Заявление было столь неожиданным, что Ильза, хоть и обещала себе не раз делать вид, будто противной Эфиселии не существует вовсе, не смогла его проигнорировать и вступила в полемику.
— Ничего он не омерзительный! Он милый! — со слезами в голосе выпалила она. — Он не виноват, что ест разумных тварей. Таким его создали боги… или еще кто-то! Должен же он чем-то питаться!
— Но не теми, кого боги одарили разумом! Это чудовищно и недопустимо. Он несет в мир зло и гибель! Долг любого благородного существа — уничтожить его при первой же возможности! Это был бы настоящий подвиг! А вы вместо этого…
— Подожди, — не дал ей договорить Хельги. — Допустим, Лавренсий Снурр ловит одного-двух болотников в день, ну, может, еще утопленник иногда попадется. А сколько разумных тварей убивает в бою настоящий воин всего за несколько часов? Лично у нас с Меридит иной раз до полусотни на нос приходилось! А если за всю жизнь пересчитать — и вовсе страшно! Так кто хуже — воин или Лавренсий Снурр?
Амазонка ответила отрывисто и зло:
— Воин свои жертвы не ест!
— А жертвам не один ли демон, съел их сам убийца, или в землю закопал, или бросил стервятникам на прокорм? Лавренсий Снурр убивает по своей природе, иначе он просто не может жить. А настоящий воин — ради наживы.
— Ты наемник и судишь как наемник. Воин защищает свою землю, своих родных и близких от врага!
— Ой-ой! — встряла сильфида насмешливо. — Кто бы говорил!

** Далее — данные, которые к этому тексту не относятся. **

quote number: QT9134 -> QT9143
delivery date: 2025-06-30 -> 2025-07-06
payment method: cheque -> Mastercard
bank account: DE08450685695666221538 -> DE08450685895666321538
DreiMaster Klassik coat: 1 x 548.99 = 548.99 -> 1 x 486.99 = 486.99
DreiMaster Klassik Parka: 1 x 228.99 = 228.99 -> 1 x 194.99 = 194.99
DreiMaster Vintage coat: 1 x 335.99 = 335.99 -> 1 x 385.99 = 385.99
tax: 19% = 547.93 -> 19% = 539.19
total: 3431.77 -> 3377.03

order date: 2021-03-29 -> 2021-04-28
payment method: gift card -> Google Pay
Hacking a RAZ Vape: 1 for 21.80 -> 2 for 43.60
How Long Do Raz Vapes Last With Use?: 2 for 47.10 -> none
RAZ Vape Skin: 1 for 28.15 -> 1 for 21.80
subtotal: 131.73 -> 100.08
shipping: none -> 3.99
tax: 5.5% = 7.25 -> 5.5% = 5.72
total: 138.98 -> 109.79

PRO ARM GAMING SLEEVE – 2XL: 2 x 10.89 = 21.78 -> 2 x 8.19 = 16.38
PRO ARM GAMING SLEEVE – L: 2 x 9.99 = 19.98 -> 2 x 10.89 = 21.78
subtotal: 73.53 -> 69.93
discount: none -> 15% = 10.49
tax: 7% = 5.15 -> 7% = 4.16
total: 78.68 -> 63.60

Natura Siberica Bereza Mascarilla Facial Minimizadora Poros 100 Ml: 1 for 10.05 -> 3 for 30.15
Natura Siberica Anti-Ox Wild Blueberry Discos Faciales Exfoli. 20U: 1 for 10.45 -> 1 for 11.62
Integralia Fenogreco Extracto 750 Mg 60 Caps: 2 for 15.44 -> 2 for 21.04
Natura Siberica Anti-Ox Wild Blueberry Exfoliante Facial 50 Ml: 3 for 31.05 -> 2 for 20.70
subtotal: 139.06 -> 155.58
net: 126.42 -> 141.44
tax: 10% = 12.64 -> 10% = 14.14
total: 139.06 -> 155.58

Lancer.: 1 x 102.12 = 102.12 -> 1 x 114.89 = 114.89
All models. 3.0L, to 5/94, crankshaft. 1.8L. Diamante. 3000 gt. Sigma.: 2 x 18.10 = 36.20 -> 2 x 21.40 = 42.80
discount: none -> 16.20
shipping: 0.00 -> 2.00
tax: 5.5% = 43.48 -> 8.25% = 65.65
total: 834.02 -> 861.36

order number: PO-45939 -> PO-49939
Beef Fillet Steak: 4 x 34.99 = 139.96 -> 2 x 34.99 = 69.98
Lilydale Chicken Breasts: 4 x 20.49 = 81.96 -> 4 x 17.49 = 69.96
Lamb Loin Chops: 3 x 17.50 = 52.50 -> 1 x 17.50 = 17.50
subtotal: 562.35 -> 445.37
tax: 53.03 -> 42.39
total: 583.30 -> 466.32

От какого такого врага амазонки защищают свою землю?! Орки от вас далеко, люди вас не трогают. Только и знаете, что грабить мирные суда и бедные окрестные селения, лишь бы самим не работать, землю не пахать! А уж убиваете без счету! Что, не так?
Крыть было нечем.
— Вы извращенные, безнравственные твари. Не желаю с вами разговаривать! — отчеканила Эфиселия и ушла.
— Не больно-то и хотелось! — крикнула Ильза вслед.
Теперь молчали уже двое — Эфиселия и Гастон Шин (это не считая полумертвых тел его друзей).
— Душевная у нас компания подобралась! — хихикала сильфида, глядя на их надутые физиономии.
— А с этими что делать? Оживлять, нет? — спросил Аолен.
— Стоит ли? — засомневалась диса. — Если они все такие бараны, как Гастон Шин, как бы не начали вредить. Хоть они и недоучившиеся маги, да только все равно сильнее нас.
Хельги взглянул через астрал:
— Магии в них сейчас ноль. Меньше чем в Рагнаре. И не думаю, что они сумеют быстро восстановиться. Они неопасны. Так что пусть на своих двоих ходят, надоело их таскать… Оживляй!
— Угу! — энергично кивнула сильфида. — Оживляй, чего уж там! Мало нам противной амазонки и враждебно настроенного мага? Добавим еще троих!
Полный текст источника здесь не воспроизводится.